SUPPLIED DATA:

***

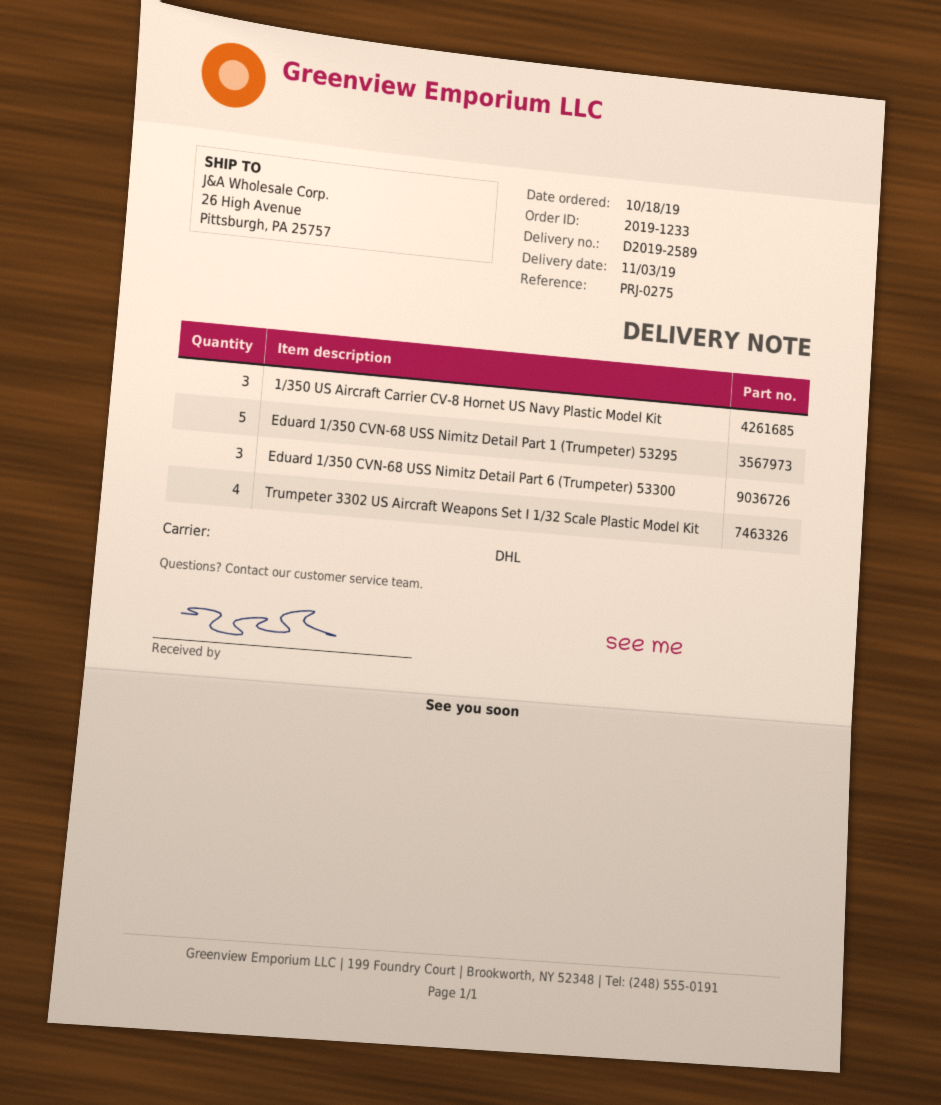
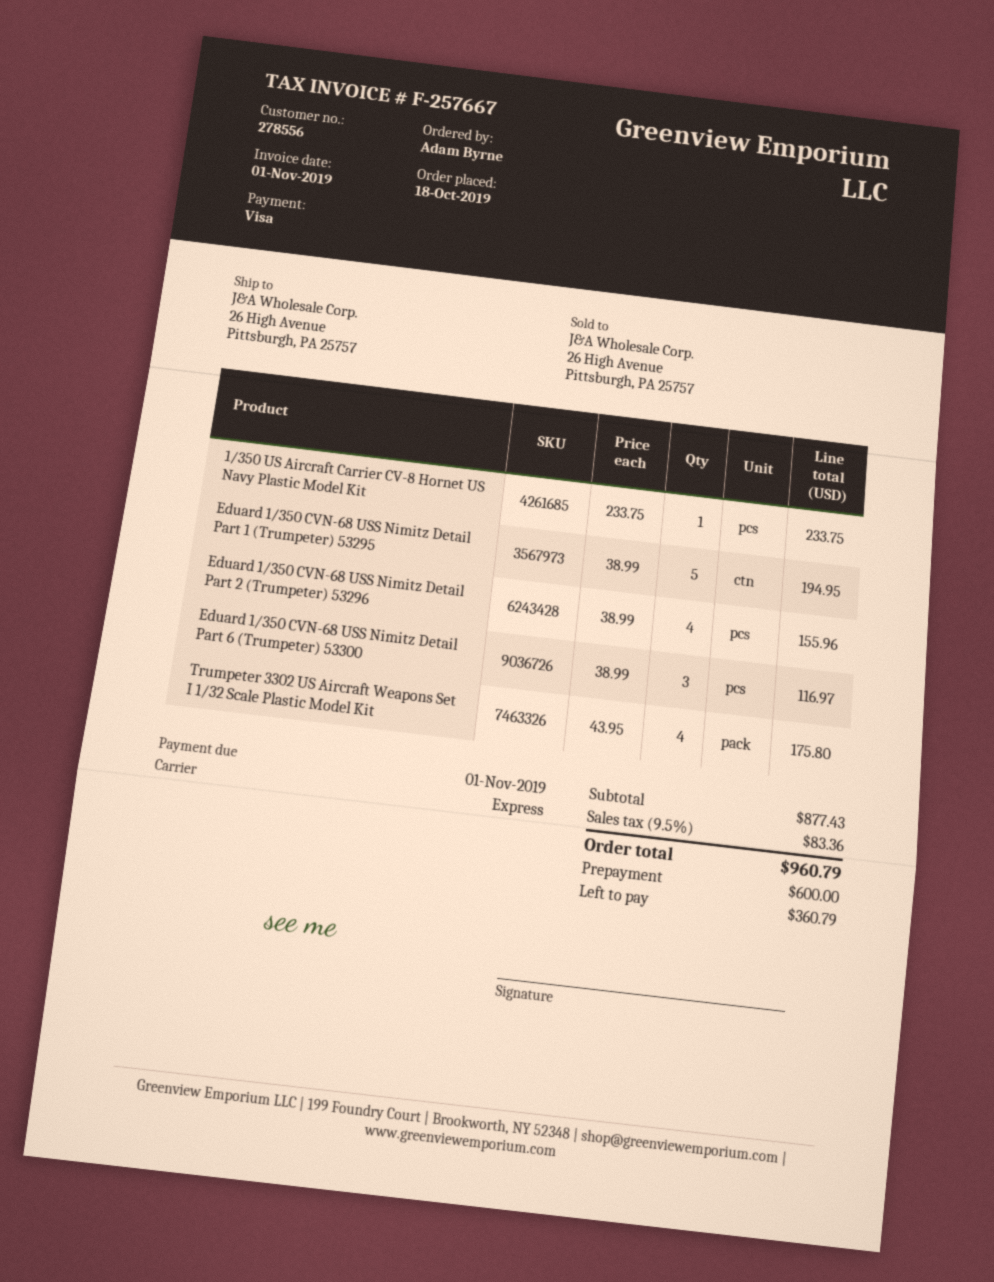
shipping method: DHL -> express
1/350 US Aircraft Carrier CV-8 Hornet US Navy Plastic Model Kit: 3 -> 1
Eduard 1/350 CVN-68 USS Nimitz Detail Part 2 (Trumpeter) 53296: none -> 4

***

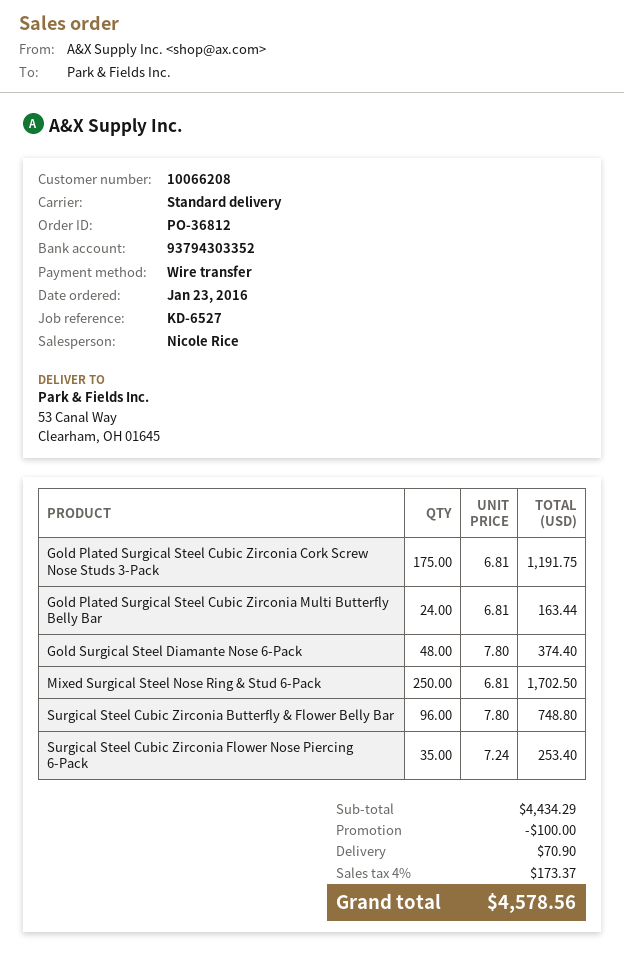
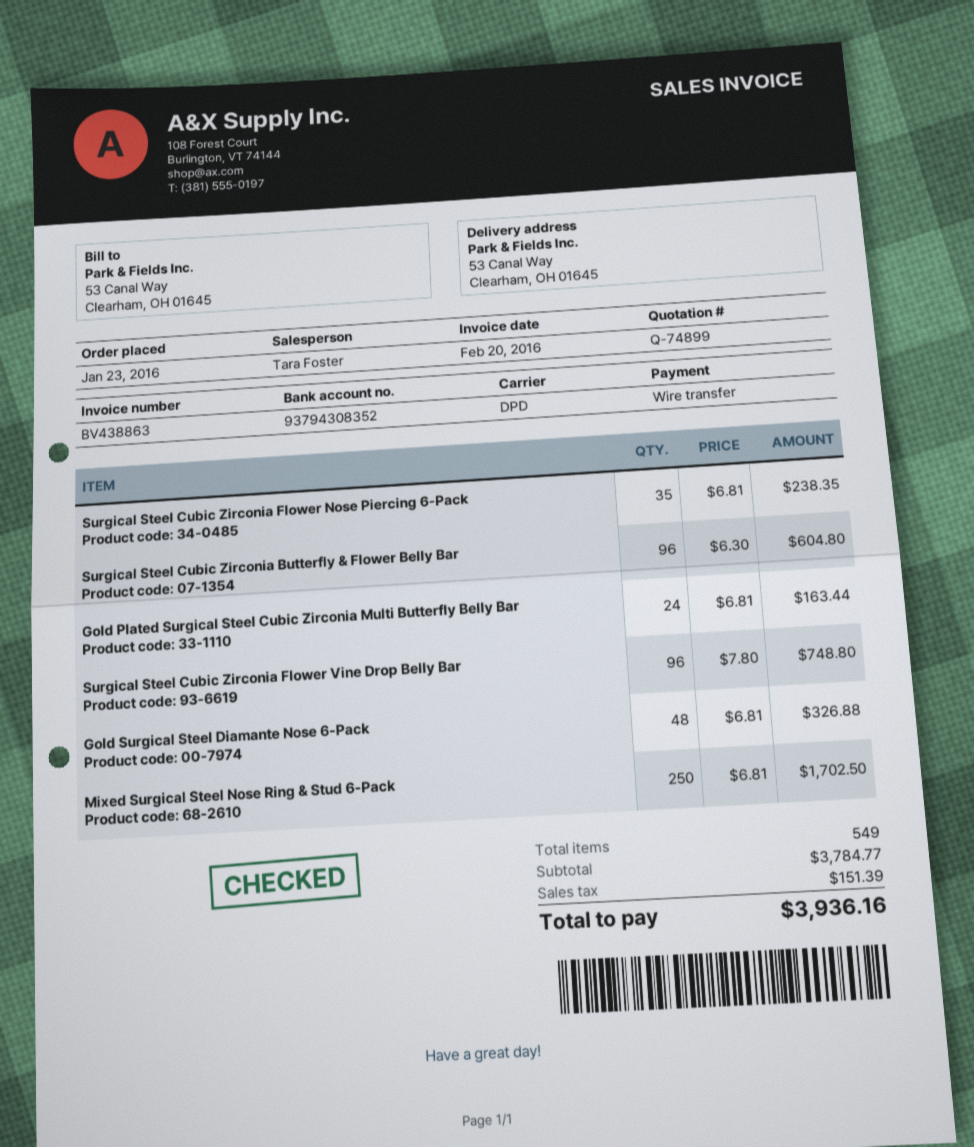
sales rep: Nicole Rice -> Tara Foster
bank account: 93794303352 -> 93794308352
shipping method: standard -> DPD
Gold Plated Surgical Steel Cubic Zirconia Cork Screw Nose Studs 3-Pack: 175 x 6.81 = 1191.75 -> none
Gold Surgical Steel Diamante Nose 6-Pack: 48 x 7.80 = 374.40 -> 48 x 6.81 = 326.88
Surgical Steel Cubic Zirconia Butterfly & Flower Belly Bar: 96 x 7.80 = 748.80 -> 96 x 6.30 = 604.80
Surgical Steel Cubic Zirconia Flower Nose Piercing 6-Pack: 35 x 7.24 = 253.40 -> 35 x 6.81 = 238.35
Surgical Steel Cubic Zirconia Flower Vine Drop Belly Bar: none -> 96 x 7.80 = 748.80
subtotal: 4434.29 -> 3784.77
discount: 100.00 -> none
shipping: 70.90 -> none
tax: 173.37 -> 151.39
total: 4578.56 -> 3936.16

***

TASK STATEMENT: The required output is every line above from the one with "sales rep: Nicole Rice -> Tara Foster" down to the one with "total: 4578.56 -> 3936.16", restated word for word, ends included.

FINISHED TASK:
sales rep: Nicole Rice -> Tara Foster
bank account: 93794303352 -> 93794308352
shipping method: standard -> DPD
Gold Plated Surgical Steel Cubic Zirconia Cork Screw Nose Studs 3-Pack: 175 x 6.81 = 1191.75 -> none
Gold Surgical Steel Diamante Nose 6-Pack: 48 x 7.80 = 374.40 -> 48 x 6.81 = 326.88
Surgical Steel Cubic Zirconia Butterfly & Flower Belly Bar: 96 x 7.80 = 748.80 -> 96 x 6.30 = 604.80
Surgical Steel Cubic Zirconia Flower Nose Piercing 6-Pack: 35 x 7.24 = 253.40 -> 35 x 6.81 = 238.35
Surgical Steel Cubic Zirconia Flower Vine Drop Belly Bar: none -> 96 x 7.80 = 748.80
subtotal: 4434.29 -> 3784.77
discount: 100.00 -> none
shipping: 70.90 -> none
tax: 173.37 -> 151.39
total: 4578.56 -> 3936.16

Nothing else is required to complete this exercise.